Testing for the human papillomavirus (HPV) can detect cervical precancer earlier and more accurately than the standard Pap test, according to a six-year study involving 19,000 Canadian women.
The findings, published July 3 in the journal JAMA, could give health policy-makers and medical societies the confidence to switch to the automated, machine-based HPV test, because it would provide more reliable results than the 50-year-old Pap test, and would not have to be done as frequently.
The HPV test, which became available over a decade ago, uses a machine to measure molecular signs of the virus. The Pap test, in contrast, relies on a pathologist or trained technologist using a microscope to look for abnormal cells.
Currently, U.S. cervical cancer screening involves both tests together, while most Canadian women only get a Pap test. A few countries are switching to HPV testing for primary screening, but most are waiting for more definitive evidence about its effectiveness as standalone test.
The Canadian study, led by scientists from the University of British Columbia, BC Cancer and the B.C. Centre for Disease Control, was the first clinical trial designed to compare the effectiveness of the two tests.
“Our results, by demonstrating the increased accuracy of HPV screening, show that the HPV test will detect pre-cancerous lesions sooner so they can be removed or destroyed before becoming cancerous,” said lead author Gina Ogilvie, a Professor in the UBC School of Population and Public Health and senior research advisor at BC Women’s Hospital + Health Centre. “When the Pap test was introduced a half-century ago, it dramatically lowered the number of women who died from cervical cancer. But the HPV test can push that number much closer to zero.”
The HPV test works because almost all cases of cervical cancer are caused by the virus. In most cases of infection, the body gets rid of the virus without any ill health effects. But in a small percentage of infected people, the virus spurs some cells to become cancerous.
The Canadian study, from 2008 to 2016, recruited women from the Vancouver metro area and greater Victoria, with half of them receiving only the HPV test at first. If they tested negative for the virus, they returned four years later and underwent both tests.
The other half – a control group – received the Pap test, and if the results were negative, were re-tested two years later. If they tested negative again, they returned at the four-year mark, when they, too, received both tests.

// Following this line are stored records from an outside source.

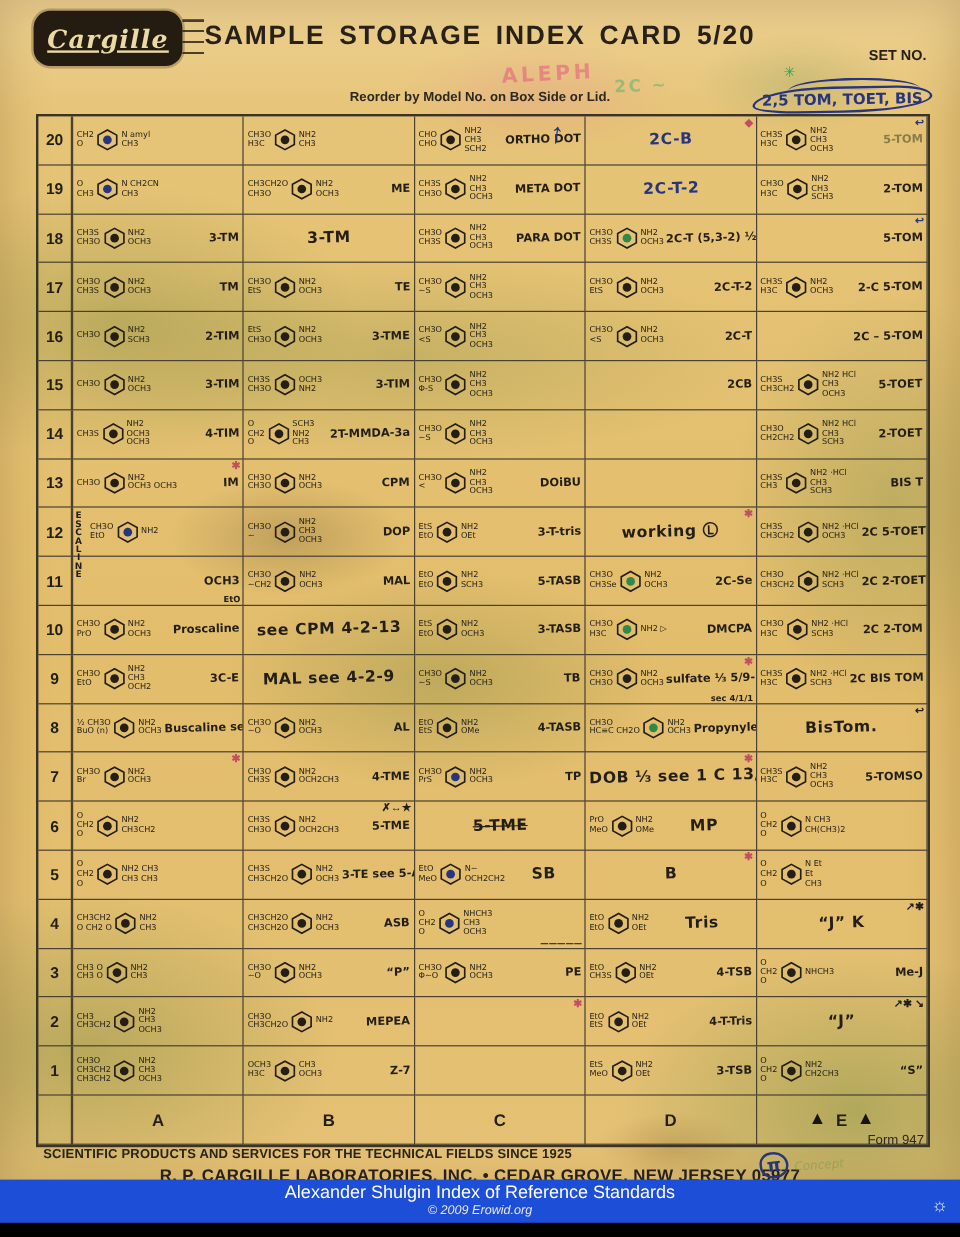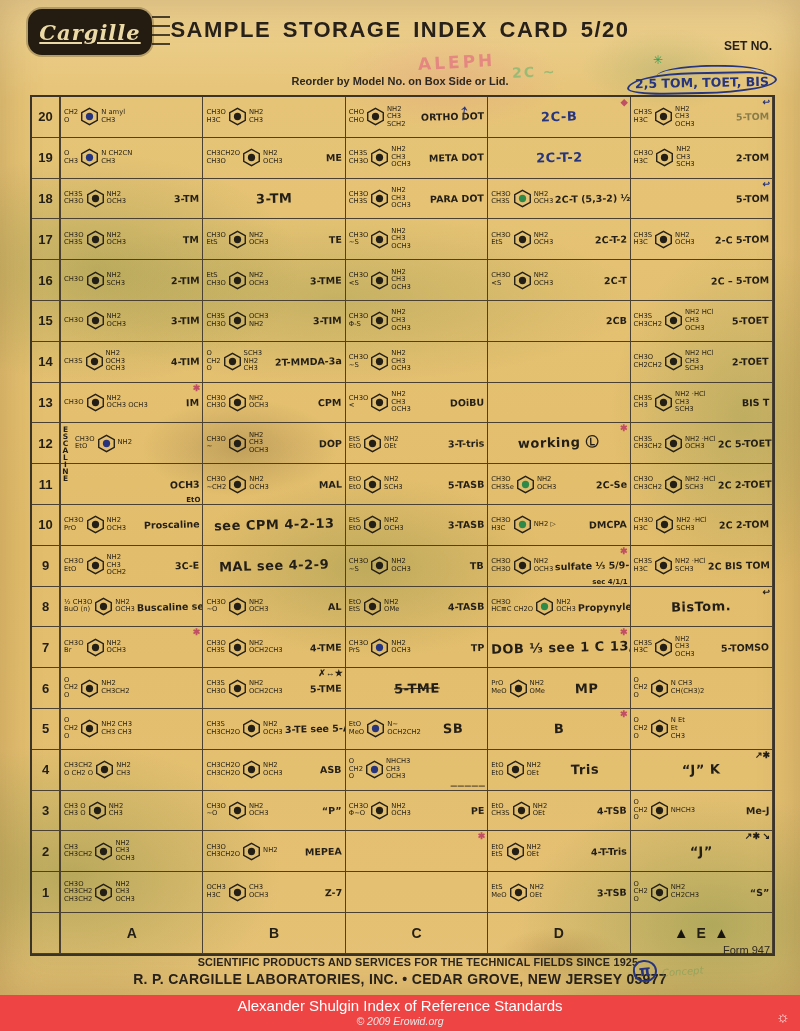--- a/index.html
+++ b/index.html
@@ -74,7 +74,7 @@
   .ov-arrow{position:absolute;left:458px;top:98px;font-size:24px;color:#27357f;
     transform:rotate(8deg);font-weight:bold;}
   
-  .services{position:absolute;left:0;right:0;top:956px;text-align:center;font-weight:bold;
+  .services{position:absolute;left:0;right:0;top:956px;text-align:left;font-weight:bold;
     font-size:10.8px;color:#2a241c;letter-spacing:.2px;padding-left:36px;}
   .formno{position:absolute;right:30px;top:944px;font-size:11px;color:#2e2820;}
   .address{position:absolute;left:0;right:0;top:971px;text-align:center;font-weight:bold;

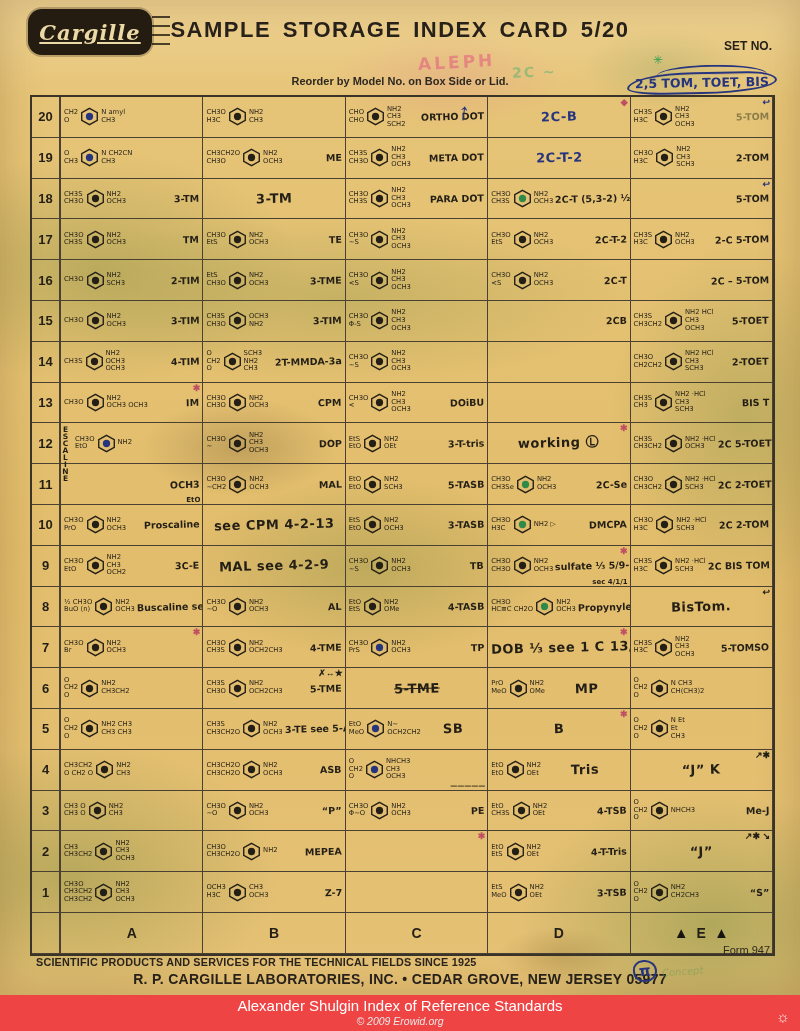--- a/index.html
+++ b/index.html
@@ -84,7 +84,7 @@
   .faint-note{position:absolute;left:662px;top:966px;font-size:10px;font-style:italic;
     color:rgba(110,155,85,.5);transform:rotate(-4deg);line-height:11px;}
   
-  .caption{position:absolute;left:0;bottom:0;width:800px;height:36px;background:#ef4444;
+  .caption{position:absolute;left:0;bottom:12px;width:800px;height:36px;background:#1d4ed8;
     color:#fff;text-align:center;}
   .caption-title{font-size:15px;padding-top:2px;}
   .caption-copy{font-size:10.5px;color:#e8e8e8;margin-top:1px;font-style:italic;}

In either arm of the study, if a woman tested positive and was later found to have precancerous cells, she was referred for treatment.
At the study’s endpoint four years later, fewer of the remaining women in the HPV test group were found to have precancerous cells, because the HPV test had been identifying more women for closer examination, with possible biopsy and treatment. As a result, women who were screened for HPV at the start were almost 60 per cent less likely to have a precancerous lesion four years later, compared to women who received Pap tests.
The HPV test produces results that are more consistent, and can be generated in half the time or less that Pap tests normally require, said co-author Dirk van Niekerk, the Medical Leader of BC Cancer’s Cervix Screening Program and a UBC Clinical Assistant Professor of Pathology and Laboratory medicine.
“This study showed that the HPV test is reliable enough to give peace of mind to women who have tested negative, and that those results are good for at least four years,” Van Niekerk said. “That means HPV testing could be done less frequently than Pap tests are currently done, and with more women getting treatment at the earliest possible opportunity.”